HOW TO COMPLETE THIS TASK:
Omit each picture as you copy the entries exactly.

MATERIAL FOR THIS TASK:
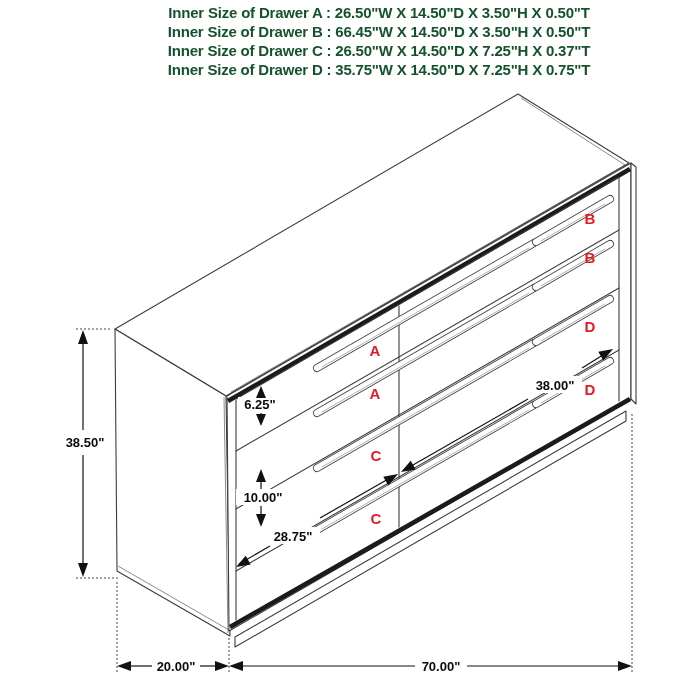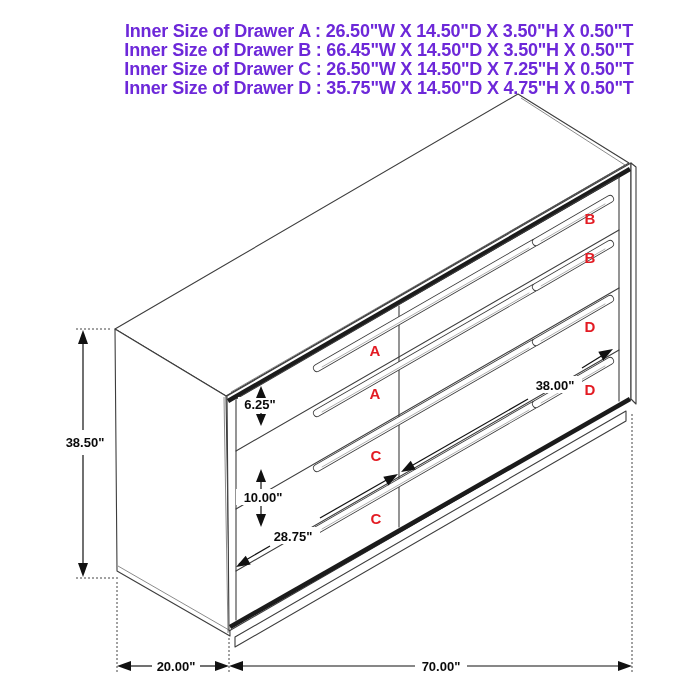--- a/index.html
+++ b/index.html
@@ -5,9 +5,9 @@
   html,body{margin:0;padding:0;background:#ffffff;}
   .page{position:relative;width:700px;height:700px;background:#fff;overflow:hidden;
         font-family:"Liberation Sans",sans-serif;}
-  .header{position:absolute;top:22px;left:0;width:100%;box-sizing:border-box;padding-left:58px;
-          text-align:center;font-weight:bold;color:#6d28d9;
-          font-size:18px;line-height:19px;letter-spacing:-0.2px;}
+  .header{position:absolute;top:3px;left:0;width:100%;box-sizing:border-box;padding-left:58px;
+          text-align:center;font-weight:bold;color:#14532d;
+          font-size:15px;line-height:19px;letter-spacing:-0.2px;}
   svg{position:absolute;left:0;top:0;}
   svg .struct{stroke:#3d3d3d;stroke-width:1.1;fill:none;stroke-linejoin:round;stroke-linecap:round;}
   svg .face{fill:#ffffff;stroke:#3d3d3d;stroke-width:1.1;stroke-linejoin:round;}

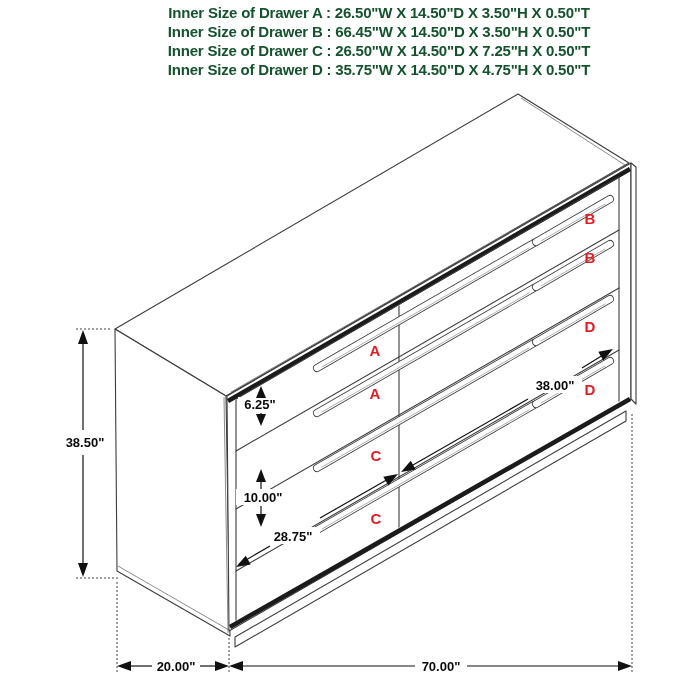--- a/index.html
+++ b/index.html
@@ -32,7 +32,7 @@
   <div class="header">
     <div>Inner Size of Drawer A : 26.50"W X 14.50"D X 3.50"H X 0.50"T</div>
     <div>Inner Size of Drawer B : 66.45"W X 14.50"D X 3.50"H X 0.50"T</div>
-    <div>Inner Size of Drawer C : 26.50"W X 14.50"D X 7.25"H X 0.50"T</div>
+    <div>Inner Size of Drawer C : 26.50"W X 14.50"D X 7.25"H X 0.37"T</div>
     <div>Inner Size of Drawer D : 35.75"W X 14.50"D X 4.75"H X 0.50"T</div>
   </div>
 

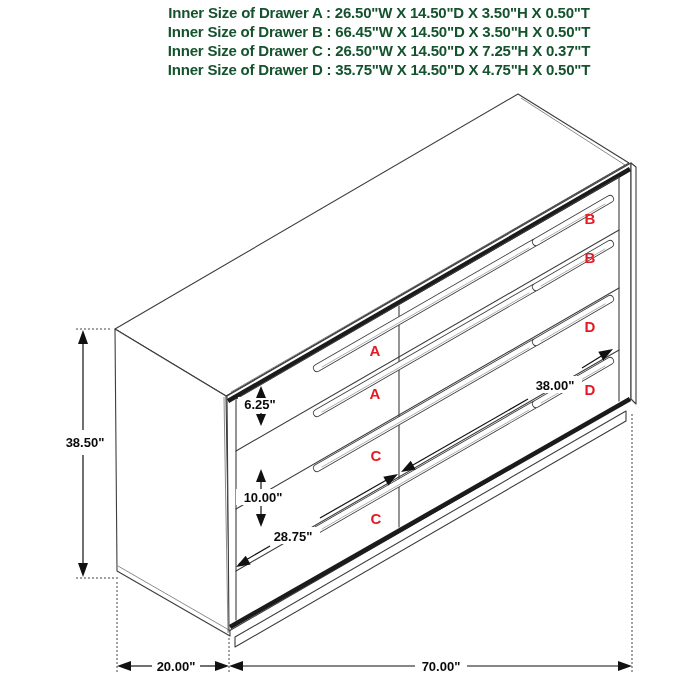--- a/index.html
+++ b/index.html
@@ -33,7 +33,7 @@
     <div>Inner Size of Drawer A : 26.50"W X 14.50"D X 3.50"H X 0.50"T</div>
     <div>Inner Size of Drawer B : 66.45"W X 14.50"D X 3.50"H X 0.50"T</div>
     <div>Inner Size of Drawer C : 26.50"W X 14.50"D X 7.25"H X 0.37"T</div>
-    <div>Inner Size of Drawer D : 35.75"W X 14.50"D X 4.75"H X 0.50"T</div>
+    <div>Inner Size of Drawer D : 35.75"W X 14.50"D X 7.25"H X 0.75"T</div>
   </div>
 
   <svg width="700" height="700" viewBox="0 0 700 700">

YOUR RESPONSE:
--- a/index.html
+++ b/index.html
@@ -5,9 +5,9 @@
   html,body{margin:0;padding:0;background:#ffffff;}
   .page{position:relative;width:700px;height:700px;background:#fff;overflow:hidden;
         font-family:"Liberation Sans",sans-serif;}
-  .header{position:absolute;top:22px;left:0;width:100%;box-sizing:border-box;padding-left:58px;
-          text-align:center;font-weight:bold;color:#6d28d9;
-          font-size:18px;line-height:19px;letter-spacing:-0.2px;}
+  .header{position:absolute;top:3px;left:0;width:100%;box-sizing:border-box;padding-left:58px;
+          text-align:center;font-weight:bold;color:#14532d;
+          font-size:15px;line-height:19px;letter-spacing:-0.2px;}
   svg{position:absolute;left:0;top:0;}
   svg .struct{stroke:#3d3d3d;stroke-width:1.1;fill:none;stroke-linejoin:round;stroke-linecap:round;}
   svg .face{fill:#ffffff;stroke:#3d3d3d;stroke-width:1.1;stroke-linejoin:round;}

--- a/index.html
+++ b/index.html
@@ -32,7 +32,7 @@
   <div class="header">
     <div>Inner Size of Drawer A : 26.50"W X 14.50"D X 3.50"H X 0.50"T</div>
     <div>Inner Size of Drawer B : 66.45"W X 14.50"D X 3.50"H X 0.50"T</div>
-    <div>Inner Size of Drawer C : 26.50"W X 14.50"D X 7.25"H X 0.50"T</div>
+    <div>Inner Size of Drawer C : 26.50"W X 14.50"D X 7.25"H X 0.37"T</div>
     <div>Inner Size of Drawer D : 35.75"W X 14.50"D X 4.75"H X 0.50"T</div>
   </div>
 

--- a/index.html
+++ b/index.html
@@ -33,7 +33,7 @@
     <div>Inner Size of Drawer A : 26.50"W X 14.50"D X 3.50"H X 0.50"T</div>
     <div>Inner Size of Drawer B : 66.45"W X 14.50"D X 3.50"H X 0.50"T</div>
     <div>Inner Size of Drawer C : 26.50"W X 14.50"D X 7.25"H X 0.37"T</div>
-    <div>Inner Size of Drawer D : 35.75"W X 14.50"D X 4.75"H X 0.50"T</div>
+    <div>Inner Size of Drawer D : 35.75"W X 14.50"D X 7.25"H X 0.75"T</div>
   </div>
 
   <svg width="700" height="700" viewBox="0 0 700 700">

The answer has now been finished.